New PwC-GSMA Research Underscores the Effect that the Growth of Connected Devices in Asia Will Have on Key Industry Sectors
The GSMA today announced that more than 1.5 billion1 new mobile connections will be added in Asia by 2017, fuelling the growth of the so-called ‘Connected Life’ by intelligently connecting people to everything around them via new and innovative mobile-connected products and services. A new report developed by PwC and the GSMA and released at Mobile Asia Expo 2013 reveals the transformative impact that connected devices and machine-to-machine (M2M) communications will have on the automotive, education, health and smart cities sectors in Asia over the next five years.
“The pervasive nature of connected devices is already transforming the way that people in the region live their lives,” said Michael O’Hara, Chief Marketing Officer, GSMA. “Over the next five years, Asia will experience an accelerated growth in connected cars, buildings, medical monitors and a whole range of connected consumer electronics and household appliances. However, continued collaboration between mobile operators and key players in vertical sectors is vital in further driving the disruptive and pioneering mobile services that will improve the lives of people in the region.”
By 2017, according to the new PwC-GSMA research, the growth of the Connected Life in Asia has the power to:
Add up to US $22 Billion in Economic Productivity in China by Reducing Traffic Congestion
The introduction of mobile-enabled vehicle telematics could significantly reduce traffic by reporting critical data such as location, driving speed and direction. Reducing congestion is a key challenge. For instance, Beijing experienced a traffic jam in 2012 that spanned over 100 kilometres and lasted more than 10 days and the average urban commute in the biggest Chinese cities is already around 80 minutes per day. Time saved by reducing traffic through mobile services will help Chinese commuters reclaim nearly two hours of their time every week and add as much as US $22 billion of economic productivity.

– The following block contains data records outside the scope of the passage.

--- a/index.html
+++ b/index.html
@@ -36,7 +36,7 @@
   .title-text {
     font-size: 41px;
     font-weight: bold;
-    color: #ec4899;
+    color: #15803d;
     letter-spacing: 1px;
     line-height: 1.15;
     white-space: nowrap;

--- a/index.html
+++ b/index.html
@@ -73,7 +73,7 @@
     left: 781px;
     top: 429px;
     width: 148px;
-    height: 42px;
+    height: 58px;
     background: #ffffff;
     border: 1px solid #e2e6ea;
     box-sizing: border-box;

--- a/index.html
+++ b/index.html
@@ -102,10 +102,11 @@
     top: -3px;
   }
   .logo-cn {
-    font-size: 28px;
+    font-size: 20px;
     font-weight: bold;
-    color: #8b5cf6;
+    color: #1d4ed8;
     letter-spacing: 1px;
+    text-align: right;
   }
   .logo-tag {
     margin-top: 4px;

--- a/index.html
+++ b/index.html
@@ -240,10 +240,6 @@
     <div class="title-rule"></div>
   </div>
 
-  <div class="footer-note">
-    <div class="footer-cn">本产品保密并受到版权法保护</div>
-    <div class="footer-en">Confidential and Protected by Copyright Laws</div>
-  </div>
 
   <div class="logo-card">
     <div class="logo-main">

Help Power 10 Million Homes in India by Cutting Power Theft
Installing mobile-enabled smart meters in India could save enough electricity to power more than 10 million homes by 2017. India loses 24 per cent of the electricity it generates every year, costing its economy more than US $17 billion, with power theft accounting for around half of these losses. Mobile-enabled smart meters provide the wireless connectivity that allows utilities to detect and record theft.

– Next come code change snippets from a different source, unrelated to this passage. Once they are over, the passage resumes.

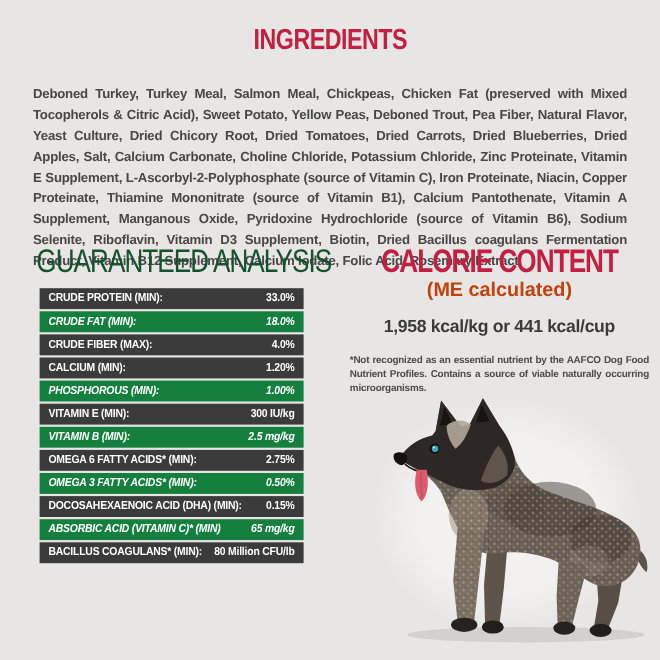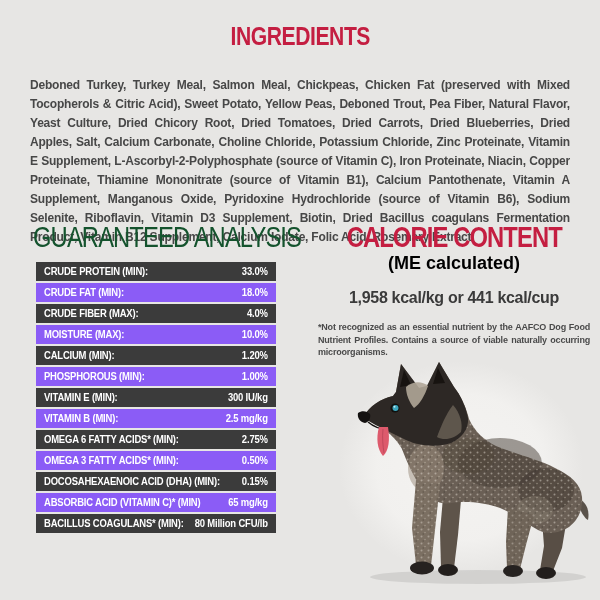--- a/index.html
+++ b/index.html
@@ -46,7 +46,7 @@
   }
   .cc-subtitle{
     position:absolute;top:253px;left:316px;width:276px;text-align:center;
-    font-size:18px;font-weight:700;color:#000000;
+    font-size:18px;font-weight:700;color:#c2410c;
   }
   .cc-value{
     position:absolute;top:289px;left:316px;width:276px;text-align:center;

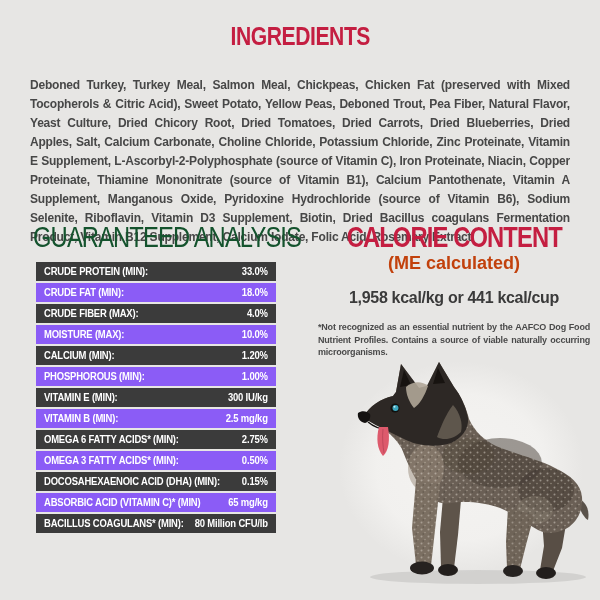--- a/index.html
+++ b/index.html
@@ -29,7 +29,7 @@
   .ga-table{position:absolute;top:262px;left:36px;width:240px;}
   .ga-row{height:19px;margin-bottom:2px;padding:0 8px;overflow:hidden;}
   .ga-row.dark{background:#3b3b3b;}
-  .ga-row.light{background:#8b5cf6;}
+  .ga-row.light{background:#15803d;font-style:italic;}
   .ga-inner{
     display:flex;justify-content:space-between;align-items:center;
     width:111%;transform:scaleX(.9);transform-origin:0 50%;

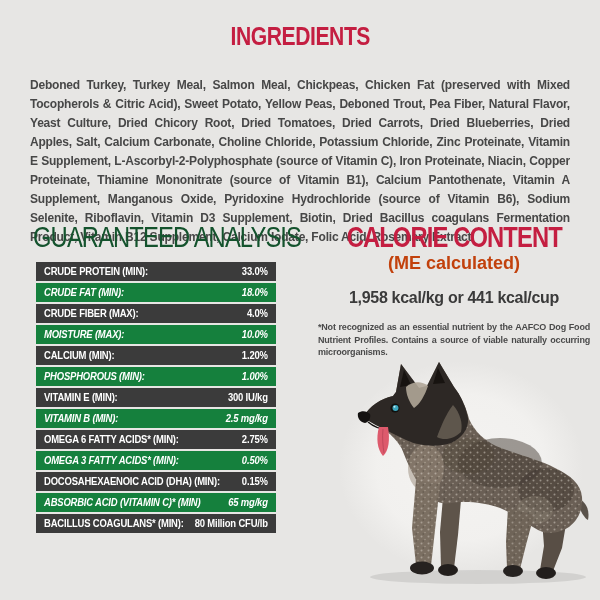--- a/index.html
+++ b/index.html
@@ -94,12 +94,6 @@
           <span class="ga-value">4.0%</span>
         </div>
       </div>
-      <div class="ga-row light">
-        <div class="ga-inner">
-          <span class="ga-label">MOISTURE (MAX):</span>
-          <span class="ga-value">10.0%</span>
-        </div>
-      </div>
       <div class="ga-row dark">
         <div class="ga-inner">
           <span class="ga-label">CALCIUM (MIN):</span>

Save US $10 Billion in Healthcare Costs in Japan through mHealth
By 2017, almost 28 per cent of the Japanese population is expected to be over 65 years old. The adoption of mobile technologies for remote monitoring, disease management, and preventive medicine for the elderly could reduce Japan’s healthcare spend by US $10 billion in 2017, resulting in sufficient savings to cover the medical expenses of one million senior citizens each year.
Reduce Education Costs for Students in South Korea by up to US $12,000 per Student
Technology, and in particular, mobile-enhanced learning in South Korea could complement traditional after-school private classes, saving students up to US $12,000 over their school lives. In 2012, South Korean parents spent around US $17.5 billion, or 1.5 per cent of GDP, on private after-school education. Replacing private English and maths classes with technology/mobile-enhanced learning for two days a week could help South Korean students save enough to cover half the cost of their higher education tuition.